Please repeat all the entries. Nothing may differ.

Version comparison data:
BEGIN

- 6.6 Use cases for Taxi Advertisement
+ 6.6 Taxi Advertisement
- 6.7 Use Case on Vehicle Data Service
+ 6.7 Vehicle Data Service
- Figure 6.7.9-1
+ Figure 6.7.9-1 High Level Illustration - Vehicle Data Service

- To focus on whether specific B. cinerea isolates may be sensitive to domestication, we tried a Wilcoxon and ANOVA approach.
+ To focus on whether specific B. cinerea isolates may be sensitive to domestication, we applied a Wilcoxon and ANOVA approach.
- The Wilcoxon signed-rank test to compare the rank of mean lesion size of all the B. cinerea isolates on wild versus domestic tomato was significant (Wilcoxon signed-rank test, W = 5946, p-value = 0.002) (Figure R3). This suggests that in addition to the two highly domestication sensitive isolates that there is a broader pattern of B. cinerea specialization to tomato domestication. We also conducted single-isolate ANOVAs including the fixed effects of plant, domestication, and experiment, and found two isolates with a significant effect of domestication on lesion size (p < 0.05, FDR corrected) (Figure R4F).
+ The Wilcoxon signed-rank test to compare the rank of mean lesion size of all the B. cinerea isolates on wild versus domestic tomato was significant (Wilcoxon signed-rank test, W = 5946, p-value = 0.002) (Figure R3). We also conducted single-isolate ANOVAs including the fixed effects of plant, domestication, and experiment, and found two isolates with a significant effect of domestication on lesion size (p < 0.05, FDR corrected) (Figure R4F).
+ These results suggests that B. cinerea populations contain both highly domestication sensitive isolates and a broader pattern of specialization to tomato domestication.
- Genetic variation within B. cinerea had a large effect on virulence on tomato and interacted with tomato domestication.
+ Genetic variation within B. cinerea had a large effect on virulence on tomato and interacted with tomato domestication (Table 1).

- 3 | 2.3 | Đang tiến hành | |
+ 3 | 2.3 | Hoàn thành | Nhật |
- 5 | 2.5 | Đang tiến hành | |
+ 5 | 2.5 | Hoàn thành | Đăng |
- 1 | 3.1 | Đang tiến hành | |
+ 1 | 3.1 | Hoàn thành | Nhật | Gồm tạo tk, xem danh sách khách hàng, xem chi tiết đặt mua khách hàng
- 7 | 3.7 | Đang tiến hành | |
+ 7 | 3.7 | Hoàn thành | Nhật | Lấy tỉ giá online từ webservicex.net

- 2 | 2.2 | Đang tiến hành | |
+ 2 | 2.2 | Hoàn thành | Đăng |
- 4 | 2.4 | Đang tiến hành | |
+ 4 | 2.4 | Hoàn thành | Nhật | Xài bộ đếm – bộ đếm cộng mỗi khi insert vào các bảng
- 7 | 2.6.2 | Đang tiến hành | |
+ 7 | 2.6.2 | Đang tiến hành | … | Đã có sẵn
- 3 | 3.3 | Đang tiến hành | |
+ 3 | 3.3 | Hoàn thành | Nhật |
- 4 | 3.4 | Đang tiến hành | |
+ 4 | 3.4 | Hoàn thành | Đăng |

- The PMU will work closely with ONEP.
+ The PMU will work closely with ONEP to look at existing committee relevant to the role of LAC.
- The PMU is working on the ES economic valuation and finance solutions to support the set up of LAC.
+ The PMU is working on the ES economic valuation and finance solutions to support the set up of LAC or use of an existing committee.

END

TASK ANSWER:
- 6.6 Use cases for Taxi Advertisement
+ 6.6 Taxi Advertisement
- 6.7 Use Case on Vehicle Data Service
+ 6.7 Vehicle Data Service
- Figure 6.7.9-1
+ Figure 6.7.9-1 High Level Illustration - Vehicle Data Service

- To focus on whether specific B. cinerea isolates may be sensitive to domestication, we tried a Wilcoxon and ANOVA approach.
+ To focus on whether specific B. cinerea isolates may be sensitive to domestication, we applied a Wilcoxon and ANOVA approach.
- The Wilcoxon signed-rank test to compare the rank of mean lesion size of all the B. cinerea isolates on wild versus domestic tomato was significant (Wilcoxon signed-rank test, W = 5946, p-value = 0.002) (Figure R3). This suggests that in addition to the two highly domestication sensitive isolates that there is a broader pattern of B. cinerea specialization to tomato domestication. We also conducted single-isolate ANOVAs including the fixed effects of plant, domestication, and experiment, and found two isolates with a significant effect of domestication on lesion size (p < 0.05, FDR corrected) (Figure R4F).
+ The Wilcoxon signed-rank test to compare the rank of mean lesion size of all the B. cinerea isolates on wild versus domestic tomato was significant (Wilcoxon signed-rank test, W = 5946, p-value = 0.002) (Figure R3). We also conducted single-isolate ANOVAs including the fixed effects of plant, domestication, and experiment, and found two isolates with a significant effect of domestication on lesion size (p < 0.05, FDR corrected) (Figure R4F).
+ These results suggests that B. cinerea populations contain both highly domestication sensitive isolates and a broader pattern of specialization to tomato domestication.
- Genetic variation within B. cinerea had a large effect on virulence on tomato and interacted with tomato domestication.
+ Genetic variation within B. cinerea had a large effect on virulence on tomato and interacted with tomato domestication (Table 1).

- 3 | 2.3 | Đang tiến hành | |
+ 3 | 2.3 | Hoàn thành | Nhật |
- 5 | 2.5 | Đang tiến hành | |
+ 5 | 2.5 | Hoàn thành | Đăng |
- 1 | 3.1 | Đang tiến hành | |
+ 1 | 3.1 | Hoàn thành | Nhật | Gồm tạo tk, xem danh sách khách hàng, xem chi tiết đặt mua khách hàng
- 7 | 3.7 | Đang tiến hành | |
+ 7 | 3.7 | Hoàn thành | Nhật | Lấy tỉ giá online từ webservicex.net

- 2 | 2.2 | Đang tiến hành | |
+ 2 | 2.2 | Hoàn thành | Đăng |
- 4 | 2.4 | Đang tiến hành | |
+ 4 | 2.4 | Hoàn thành | Nhật | Xài bộ đếm – bộ đếm cộng mỗi khi insert vào các bảng
- 7 | 2.6.2 | Đang tiến hành | |
+ 7 | 2.6.2 | Đang tiến hành | … | Đã có sẵn
- 3 | 3.3 | Đang tiến hành | |
+ 3 | 3.3 | Hoàn thành | Nhật |
- 4 | 3.4 | Đang tiến hành | |
+ 4 | 3.4 | Hoàn thành | Đăng |

- The PMU will work closely with ONEP.
+ The PMU will work closely with ONEP to look at existing committee relevant to the role of LAC.
- The PMU is working on the ES economic valuation and finance solutions to support the set up of LAC.
+ The PMU is working on the ES economic valuation and finance solutions to support the set up of LAC or use of an existing committee.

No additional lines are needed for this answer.